Saturday 12 July 2014

Karl Henry: My 20 top fitness tips

You'll be amazed at the difference these simple steps make to your workout regime, writes Karl Henry

Karl Henry outlines the 20 fitness tips that can make a difference

In today's column I want to bring you something a little different, so I thought I would give you 20 simple fitness tips that you can glance at. Print out this page and put it on your fridge, glance at it when you're walking by and you will be amazed at just what a difference they can make.

1 If you have a busy schedule, start your day with an early-morning workout – you are less likely to make excuses when you get it done before something else can get in your way!

2 Do what you love – find a workout that works for you. There are endless routines and methods out there but if you find one that you enjoy then this will ensure you stick at it.

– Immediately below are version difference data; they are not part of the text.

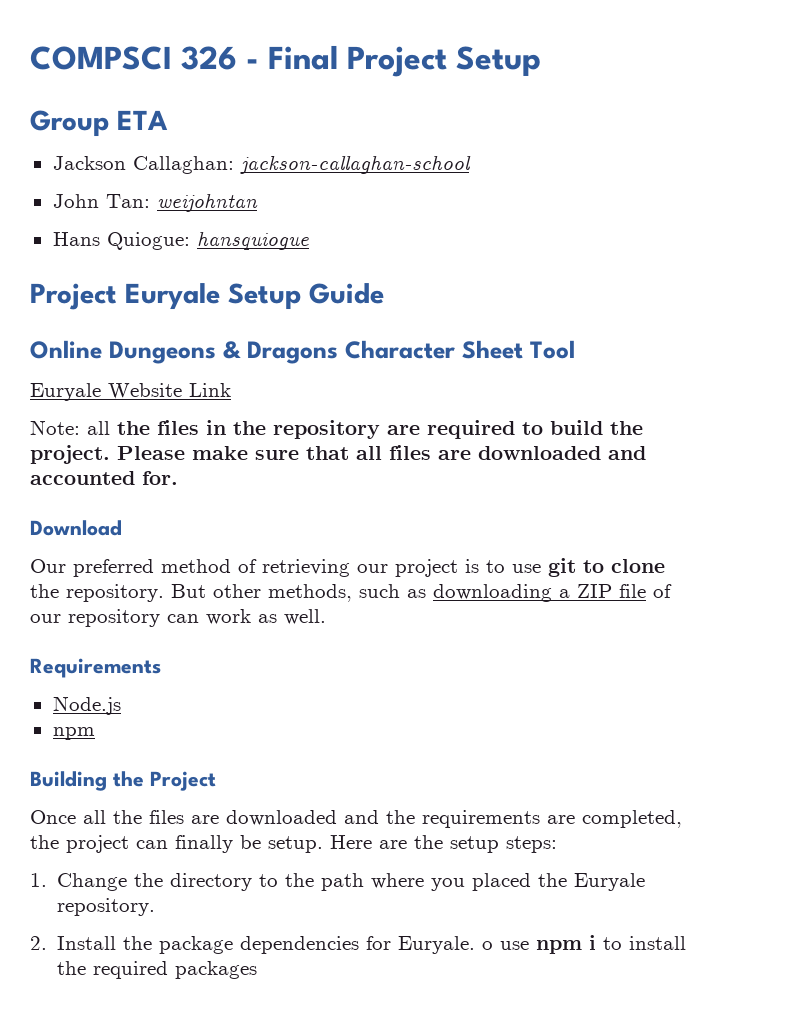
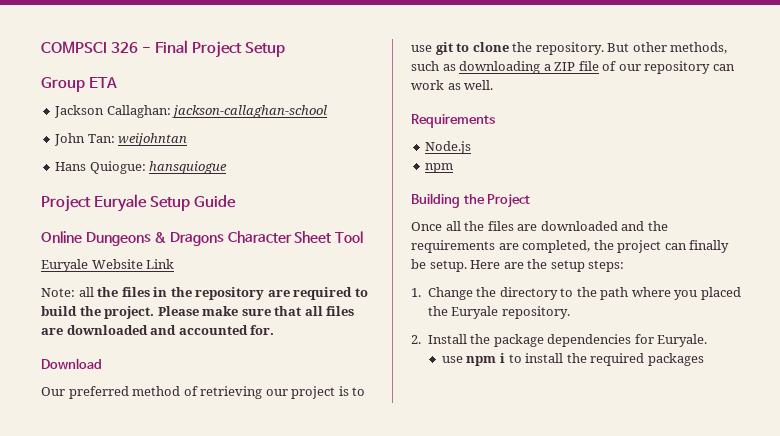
- 2. Install the package dependencies for Euryale. o use npm i to install the required packages
+ 2. Install the package dependencies for Euryale.
+ use npm i to install the required packages

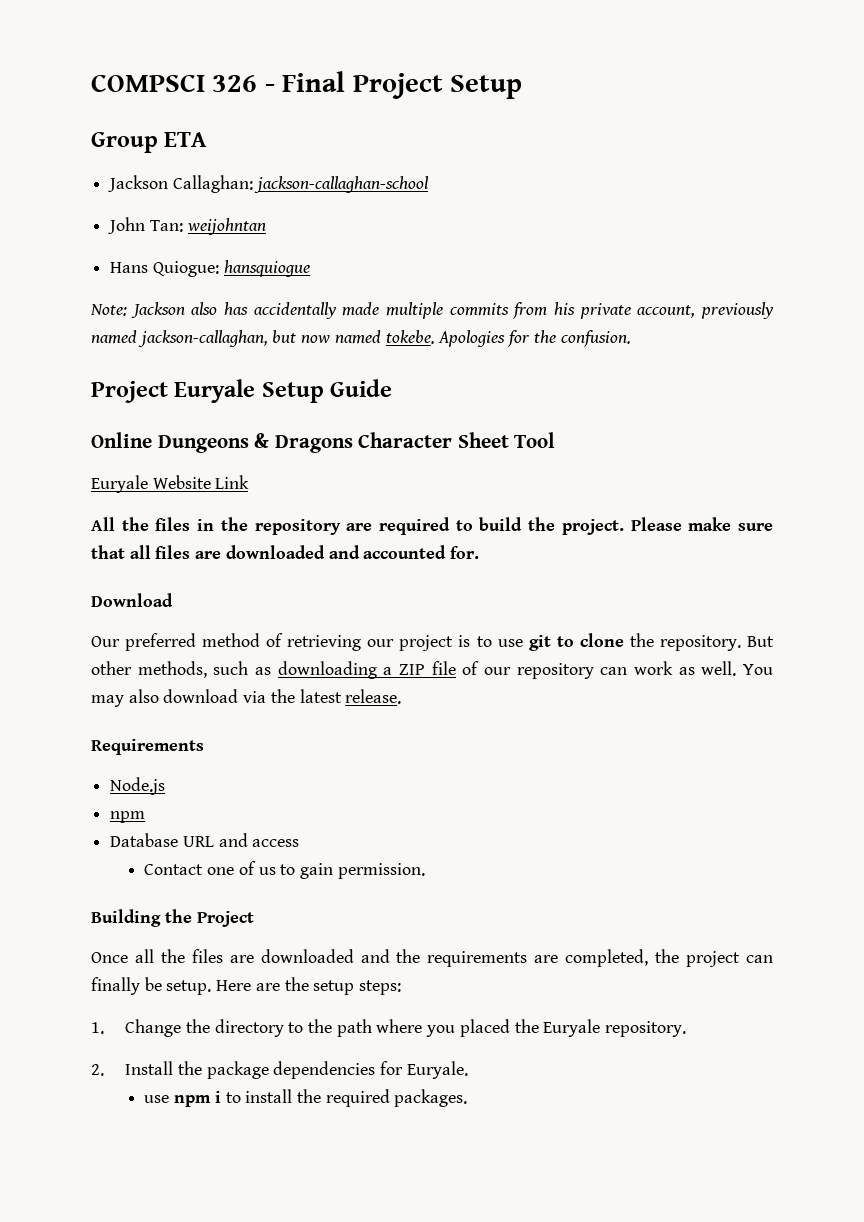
+ Note: Jackson also has accidentally made multiple commits from his private account, previously named jackson-callaghan, but now named tokebe. Apologies for the confusion.
- Note: all the files in the repository are required to build the project.
+ All the files in the repository are required to build the project.
- But other methods, such as downloading a ZIP file of our repository can work as well.
+ But other methods, such as downloading a ZIP file of our repository can work as well. You may also download via the latest release.
  Requirements
  Node.js
  npm
+ Database URL and access
+ Contact one of us to gain permission.
- use npm i to install the required packages
+ use npm i to install the required packages.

3 Share your goals with others. This is a great way to hold yourself accountable for taking action. It will give you a greater purpose and helps create a support network of family and friends.

4 You cannot out-train a bad diet. There is no point undoing all your hard work and effort by making poor food choices.

5 Kick up the intensity. A lot of people focus on the length of their workout rather than the effort they put in. Half an hour at full intensity can be just as effective as a one-hour workout at moderate pace.

6 Don't think diet, think nutrition. The word 'diet' automatically brings about negative thoughts. Stop reading about the latest fad diet that's out and start thinking nutrient-rich foods – and lots of them!

7 If you want to eat less, chew slowly and put down your knife and fork between mouthfuls. By savouring every bite we eat we can learn to appreciate food and not abuse it.

8 Don't be disheartened if the number on the scales isn't changing after all your hard work. Your body composition will be changing and you will notice your clothes becoming looser, even if your weight remains the same.

9 Keeping a food diary will teach you more than any book. This is a great way to review your food habits and to make small changes to your daily intake.

10 Make small changes. Nothing changes overnight, so take small steps at the outset and build it up.

11 Plan ahead. Preparation is key when it comes to both exercise and nutrition. Have your foods prepared the night before and your workouts scheduled in advance, so you don't make poor food choices when on the go.

12 Get at least seven hours' sleep every night. Insufficient sleep sends the body hormones into a state of chaos, causing snacking and mood swings throughout the day. Your body needs to rest and reset to function properly, so give it the sleep it needs.

13 Remember it's not our problems that cause us stress, it's avoiding them. Often, the task is not as bad as we anticipated once we get started.

14 Though it may be the last thing you feel like doing when you're tired, exercise, even a brisk walk, can be more effective than a nap or coffee at fighting fatigue.

15 Choose fresh, seasonal and local produce from your butcher or grocer. This will ensure you are getting the best-quality food available while supporting local businesses.

16 Remember to drink water throughout the day. Water speeds up our metabolism, helping us to burn fat while we work.

17 Don't skip breakfast. Breakfast really is the most important meal of the day, it gets the metabolism burning after a night of fasting and gives you the energy to take on the day.

18 Switch to wholegrains. Over time, eating whole grains (brown rice, wholewheat bread, wholegrain pasta) in place of refined grains (white rice, bread and pasta) makes it easier to control weight and lowers the risk of heart disease and diabetes.

19 Oily fish is high in essential omega-3 fats and includes salmon, mackerel, trout, herring, fresh tuna and sardines. Fish is a great source of protein so aim to eat at least two portions a week.

20 Have a treat. People often think of healthy eating as all-or-nothing but in fact the key to maintaining a balanced diet is moderation. So, allow yourself a treat meal once a week.